### Task details
Copy exactly the lines of the data below, beginning with the line with "color: #ef4444 ->" and ending with the line with "html: <div>Thursday</div> ->". Pictures are to be omitted.

### Provided information
--
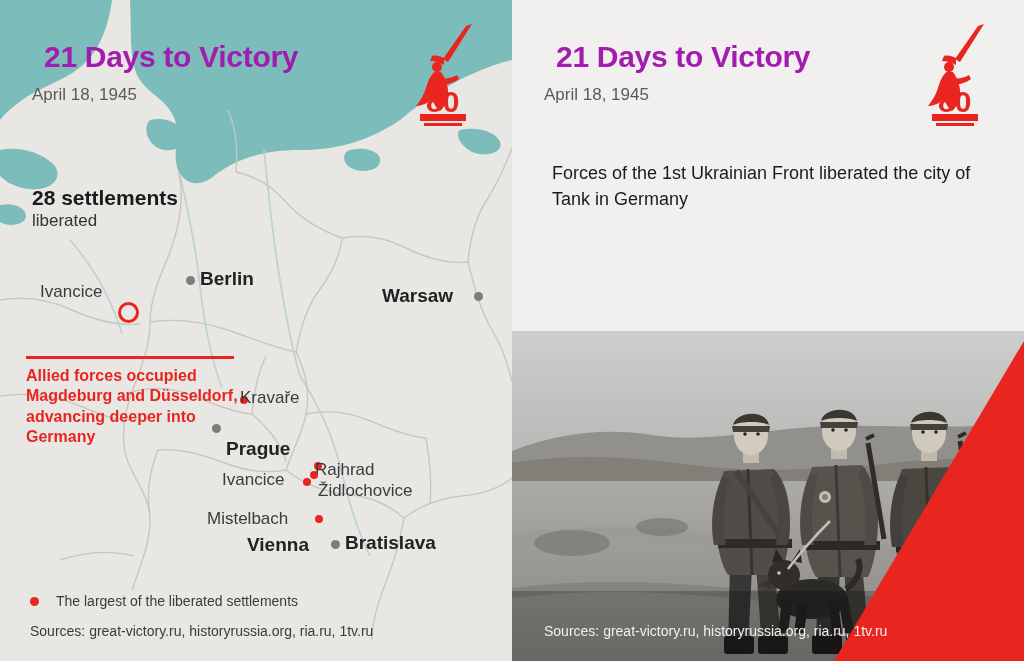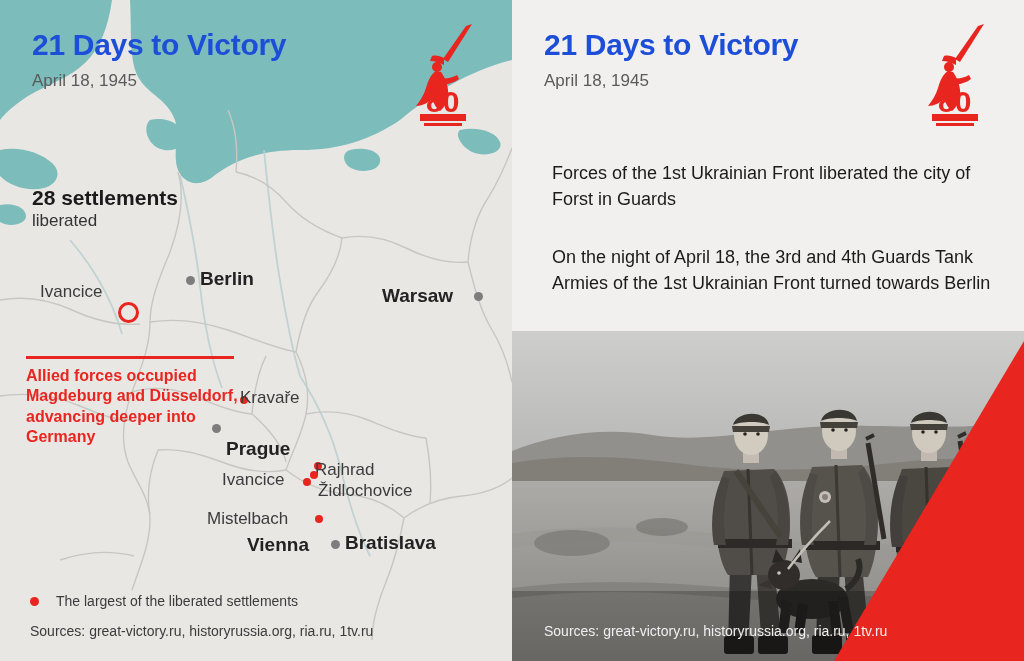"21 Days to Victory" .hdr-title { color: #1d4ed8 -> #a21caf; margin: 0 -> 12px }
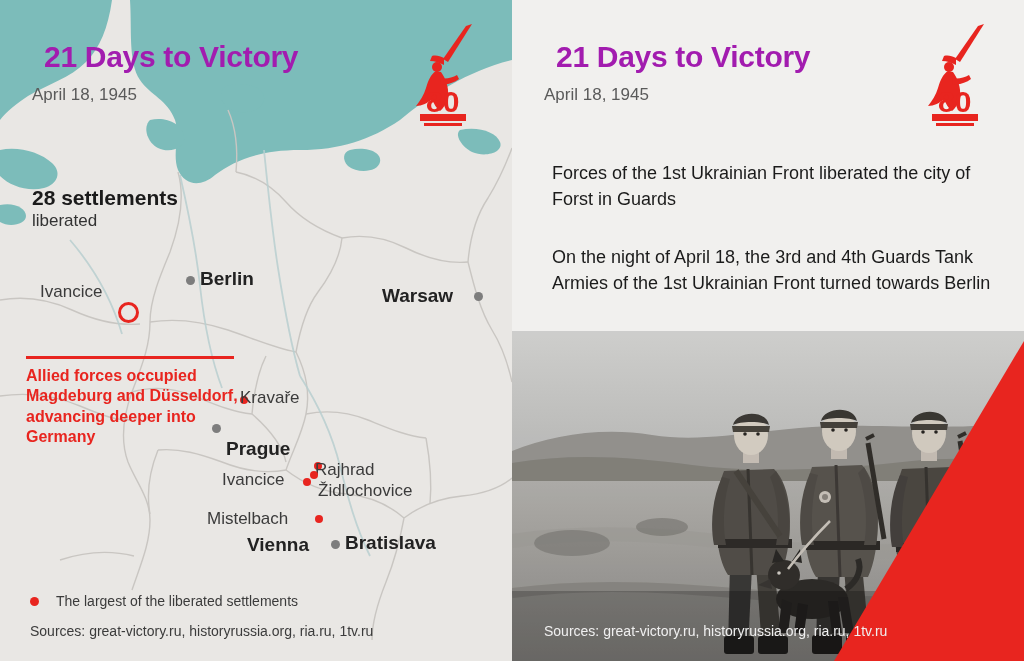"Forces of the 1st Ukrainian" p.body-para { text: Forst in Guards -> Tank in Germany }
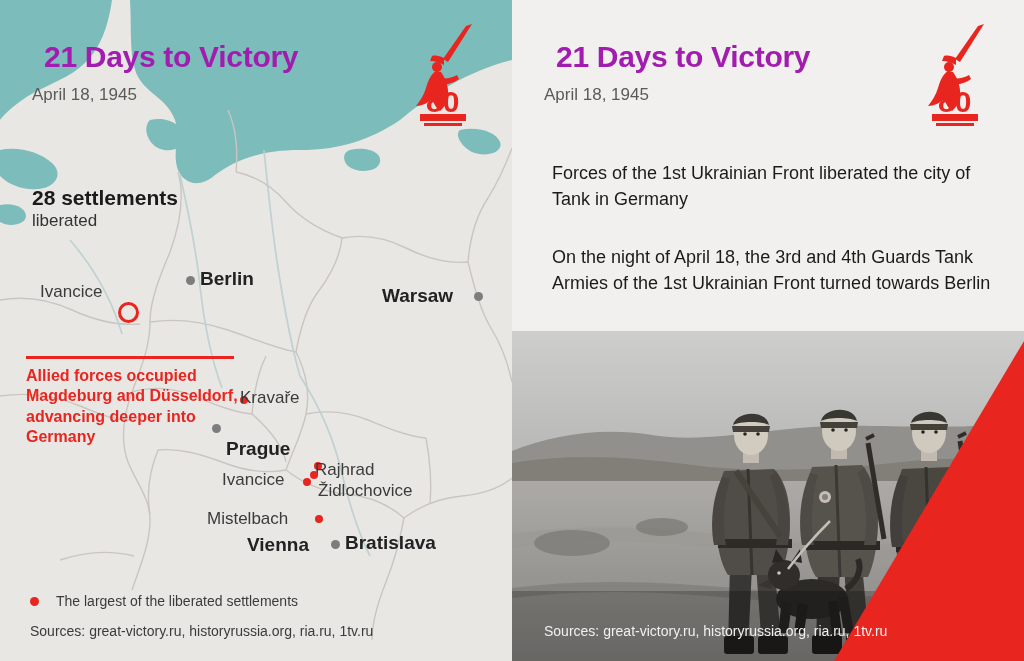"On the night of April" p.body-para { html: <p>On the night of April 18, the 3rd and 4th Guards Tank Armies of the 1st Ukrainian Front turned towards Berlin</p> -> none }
--
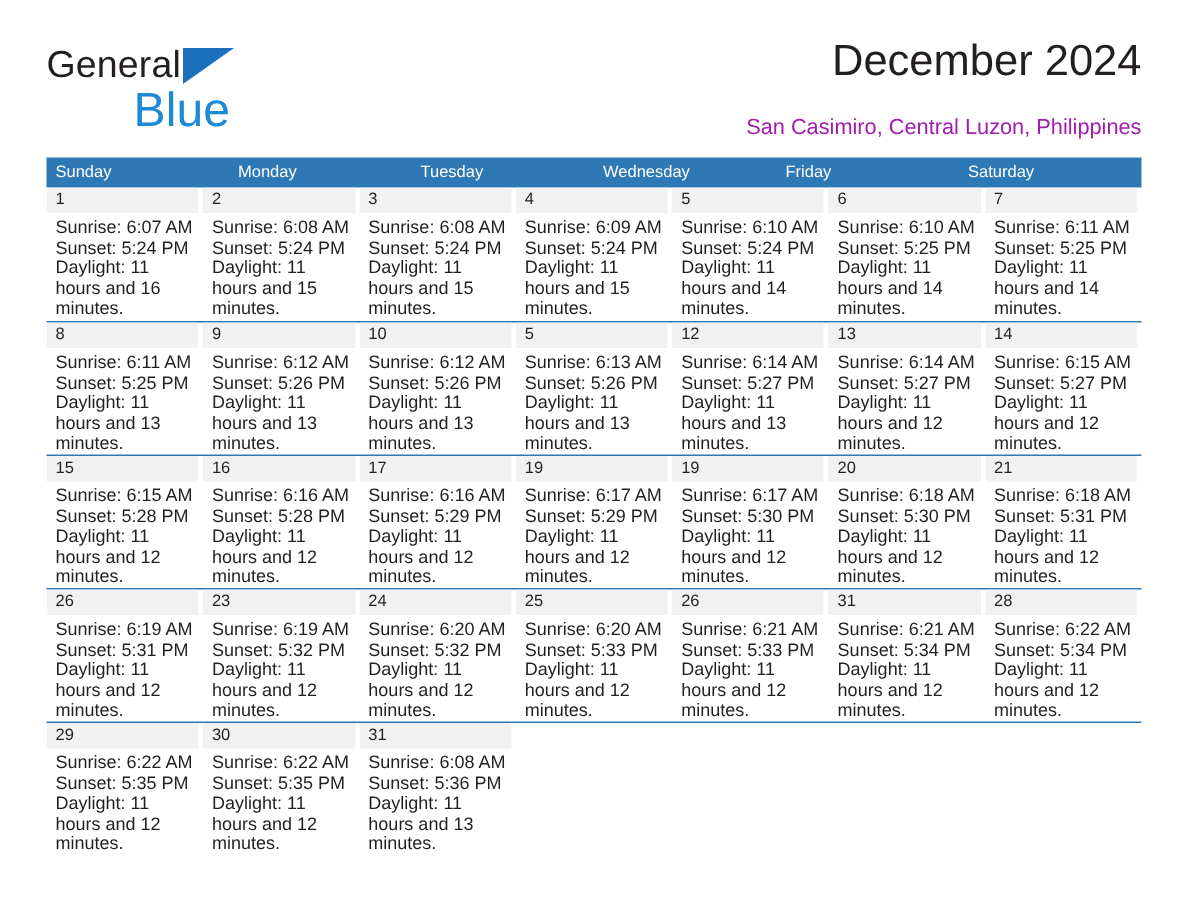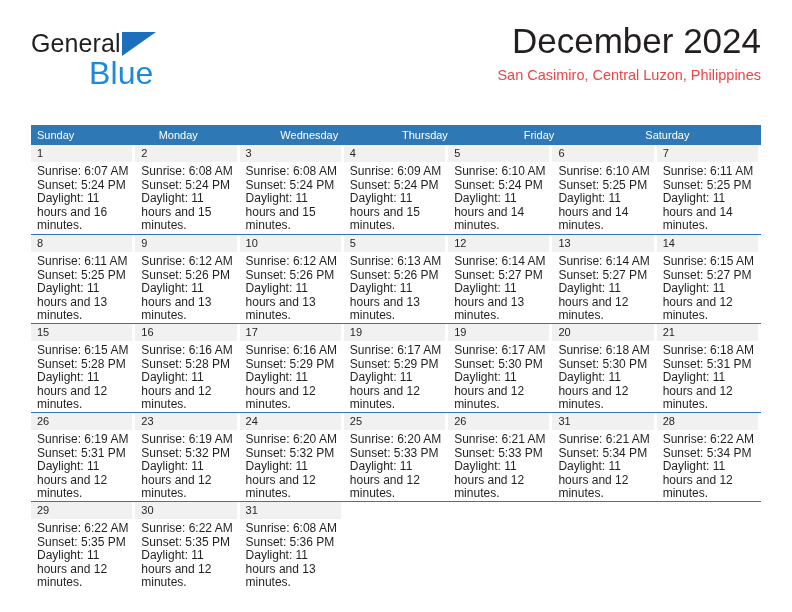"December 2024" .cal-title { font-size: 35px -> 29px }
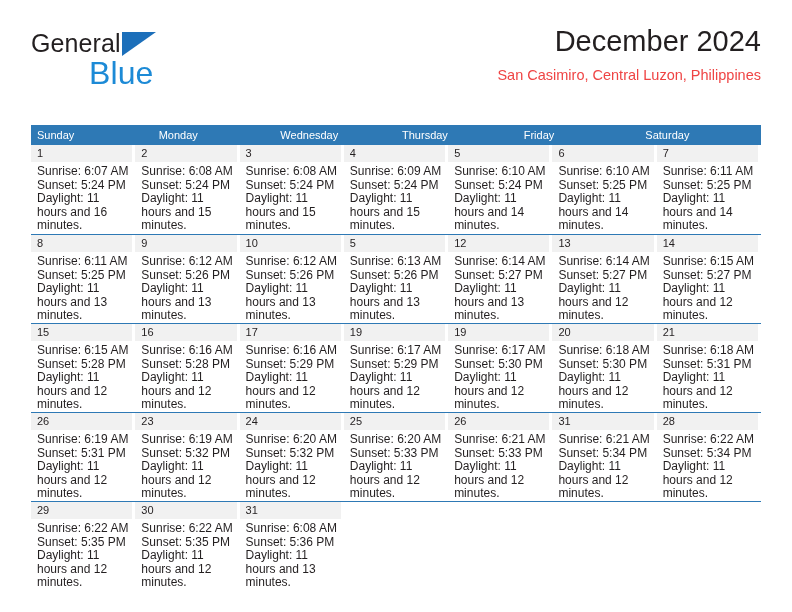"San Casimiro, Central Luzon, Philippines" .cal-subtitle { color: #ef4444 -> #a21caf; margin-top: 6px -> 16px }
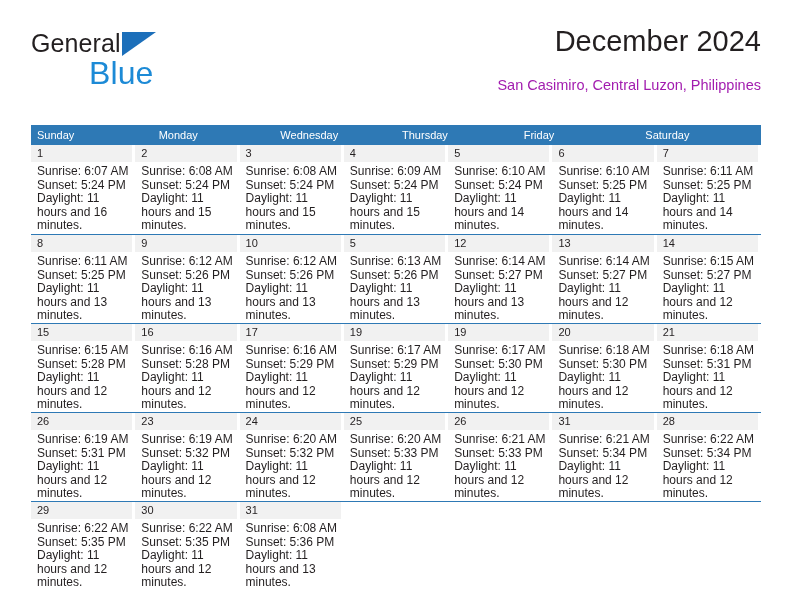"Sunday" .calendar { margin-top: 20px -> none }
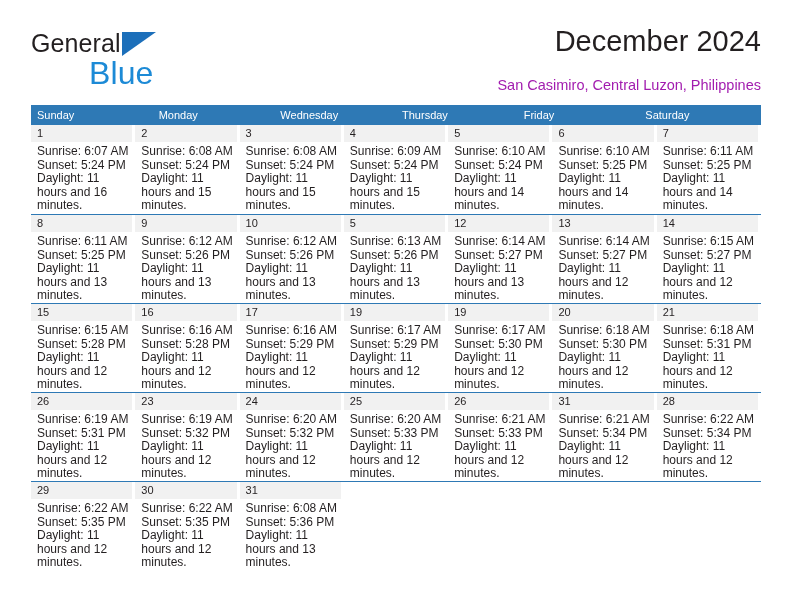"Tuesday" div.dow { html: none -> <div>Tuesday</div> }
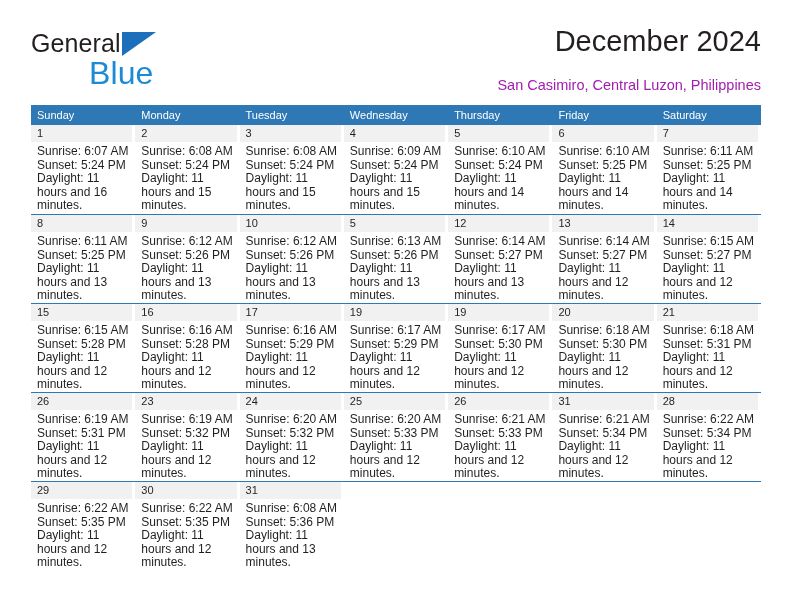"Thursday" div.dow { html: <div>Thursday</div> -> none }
--
### Reply
"San Casimiro, Central Luzon, Philippines" .cal-subtitle { color: #ef4444 -> #a21caf; margin-top: 6px -> 16px }
"Sunday" .calendar { margin-top: 20px -> none }
"Tuesday" div.dow { html: none -> <div>Tuesday</div> }
"Thursday" div.dow { html: <div>Thursday</div> -> none }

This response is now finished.